Clocks or lights are cool. 

https://www.leonardocriolani.com/mc-cymbals.html


----------



## bostjan (Apr 14, 2020)

budda said:


> Does any company or store still take in broken cymbals and give you some credit towards a new one?


Not the store nearest to me. Maybe GC will, but they are over an hour away... 


iamaom said:


> Extreme Frisbee.


Sounds like it'd be all fun and games.... until someone gets decapitated. 


Merrekof said:


> Here's an idea..



Love Igorrr, but I'm not sure what they ended up doing with the cymbal after that.
Also, starting around 4:20 in the video, the riff sounds *exactly* like part of an Estradasphere song from almost 20 years ago. Not that Igorrr doesn't deserve the attention, but it sort of grinds my gears that Estradasphere was doing exactly the same things two decades before and no one gave two shits, plus they were doing the same arrangements live... anyway....


----------



## TedEH (Apr 14, 2020)

Make a trash stack: Every time a cymbal breaks, stick it on the same stand with the rest of the broken ones for an awesome trashy effect cymbal. Sometimes sounds better than purpose-made "trash" cymbals IMO.


----------



## odibrom (Apr 14, 2020)

bostjan said:


> Not the store nearest to me. Maybe GC will, but they are over an hour away...
> 
> Sounds like it'd be all fun and games.... until someone gets decapitated.
> 
> ...



The cymbal can be seen at the the drummer's right at minute 3:44, over the right floor tom...

As far as the original question goes, how about a special FX cymbal? and guitar picks with the leftovers?


----------



## Ebony (Apr 14, 2020)

You could chop them up into small pieces (triangles or squares maybe?) and make a wind chime. Trim the sharp corners, give them a nice polish, remove the logos.
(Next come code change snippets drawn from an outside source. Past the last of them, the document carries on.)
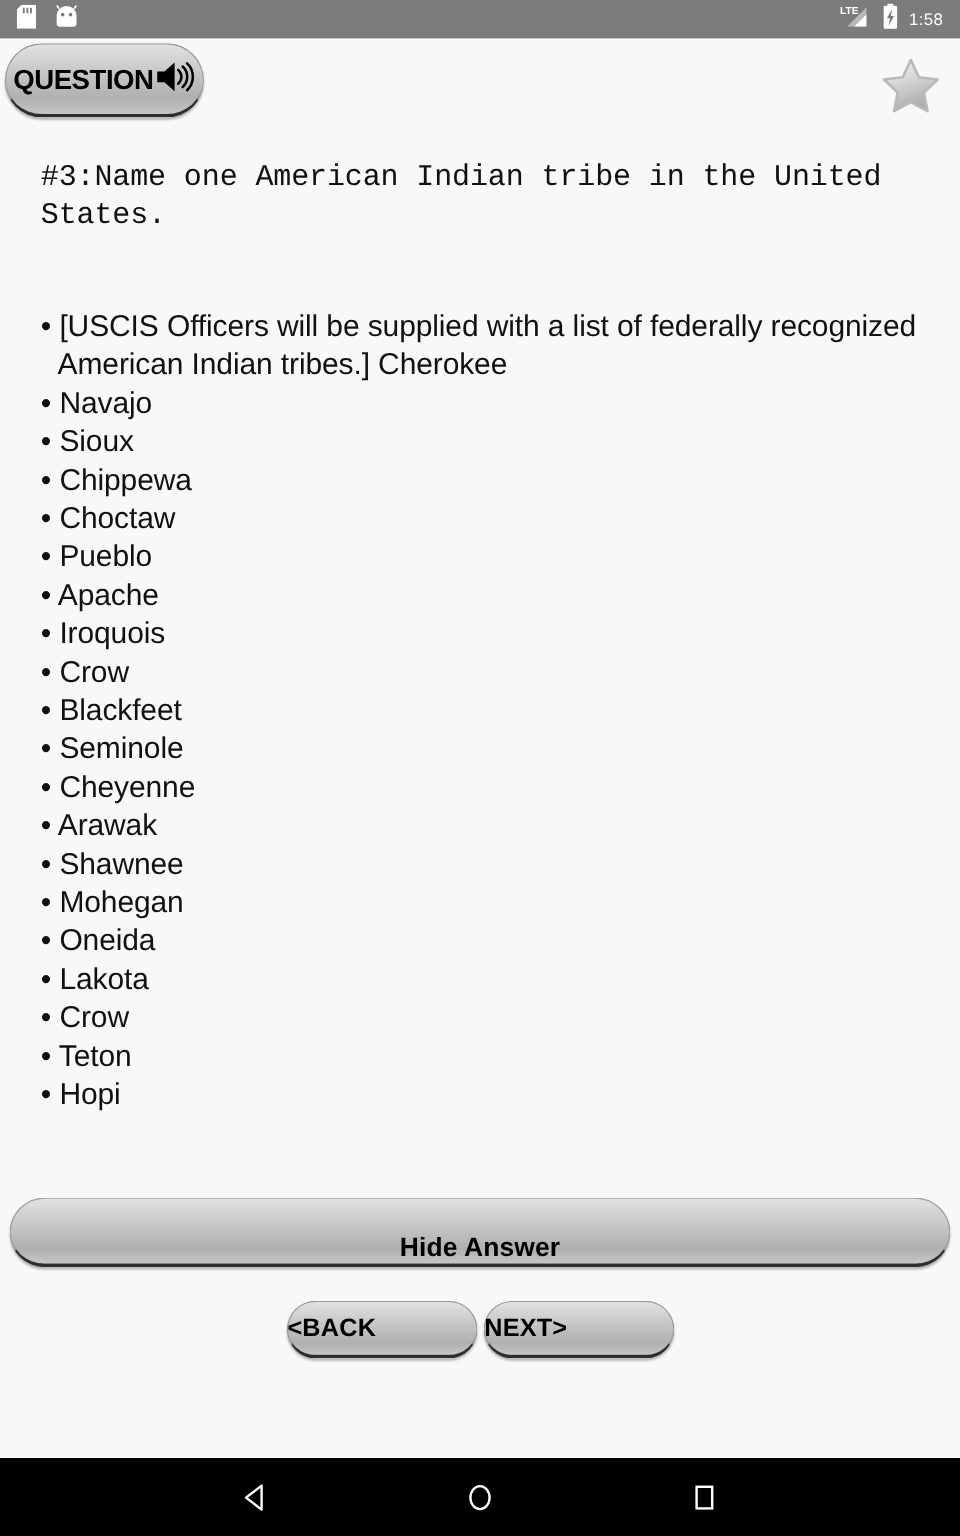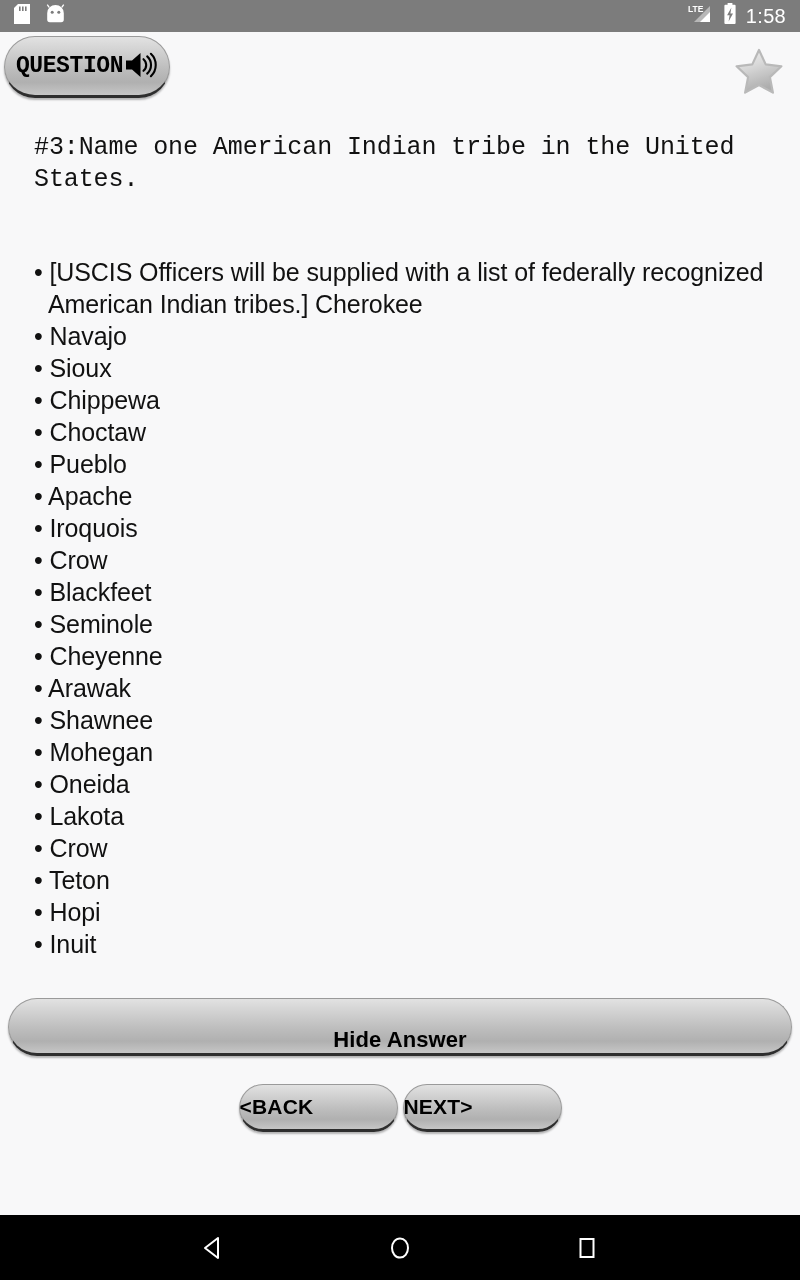"1:58" .sb-time { font-size: 20px -> 14px }
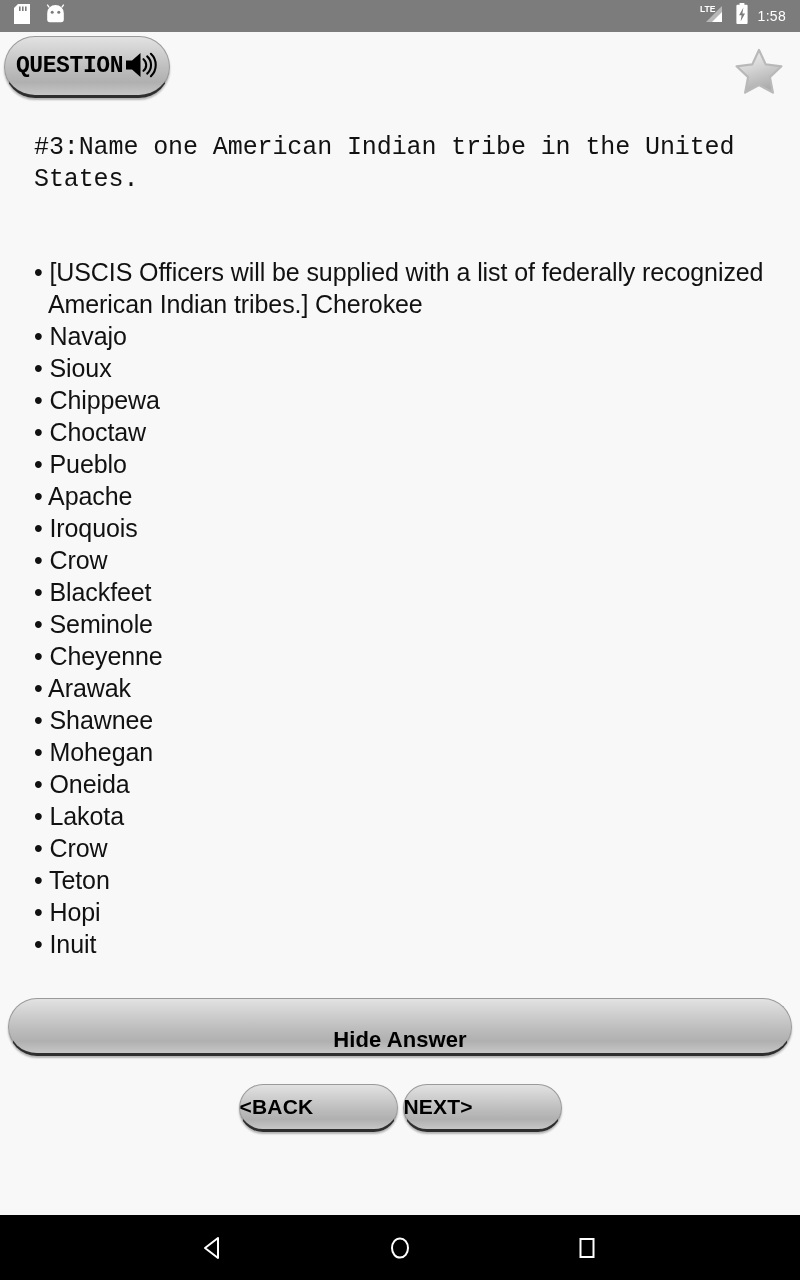"QUESTION" #question-button .qlabel { font-family: Liberation Mono, monospace -> Liberation Sans, sans-serif }
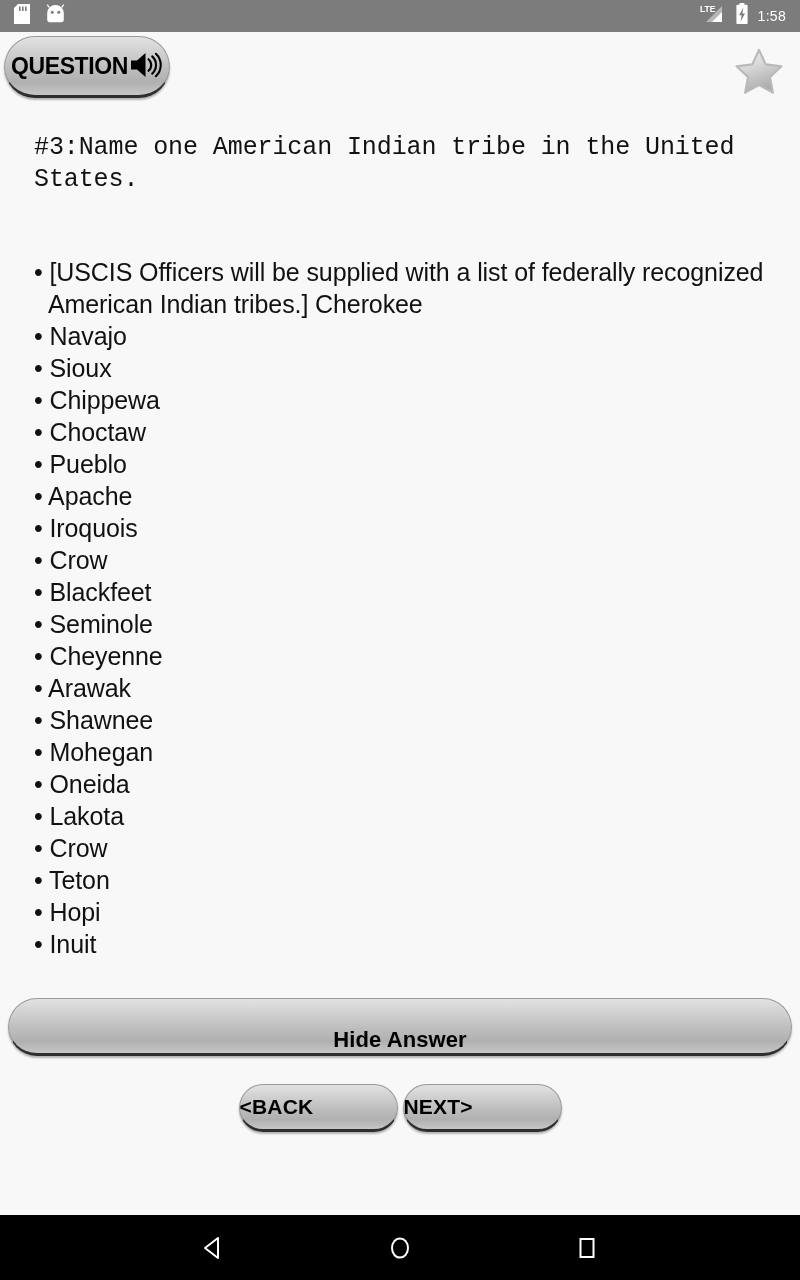"• Inuit" span.answer-line { html: <span>• Inuit</span> -> none }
If it is too loud to hang outside it will still look beautiful as an indoor decorative piece.


----------



## Merrekof (Apr 14, 2020)

bostjan said:


> Not the store nearest to me. Maybe GC will, but they are over an hour away...
> 
> Sounds like it'd be all fun and games.... until someone gets decapitated.
> 
> ...


I often see this stuff but once you hear where that piece is, you'll hear it everytime. Same with a Kazoo flute in the song "Bububu bad buys" by Solefald.

And about that "..they were doing this and that for years.."
Sure, you are right. I feel like nothing is really original anymore and everything has been done before at some point somewhere.

If you listen at Laibach in the 80's and 90's, you'll hear where Rammstein got their ideas. 

The radio station I listen to at work once played a song collab by Triggerfinger and a hiphop group. (I forgot the name)
People were saying how cool it was to have "raw guitar music combined with rap music" and that they never heard that before....I grew up with nu-metal, that collab wasn't at all original to my ears.

Marketing and releasing music at the right time is also important. Igorrr is good with social media and it works!


----------



## bostjan (Apr 14, 2020)

Merrekof said:


> I often see this stuff but once you hear where that piece is, you'll hear it everytime. Same with a Kazoo flute in the song "Bububu bad buys" by Solefald.
> 
> And about that "..they were doing this and that for years.."
> Sure, you are right. I feel like nothing is really original anymore and everything has been done before at some point somewhere.
> ...



Haha, I'm a fan of Laibach, too. But, ok...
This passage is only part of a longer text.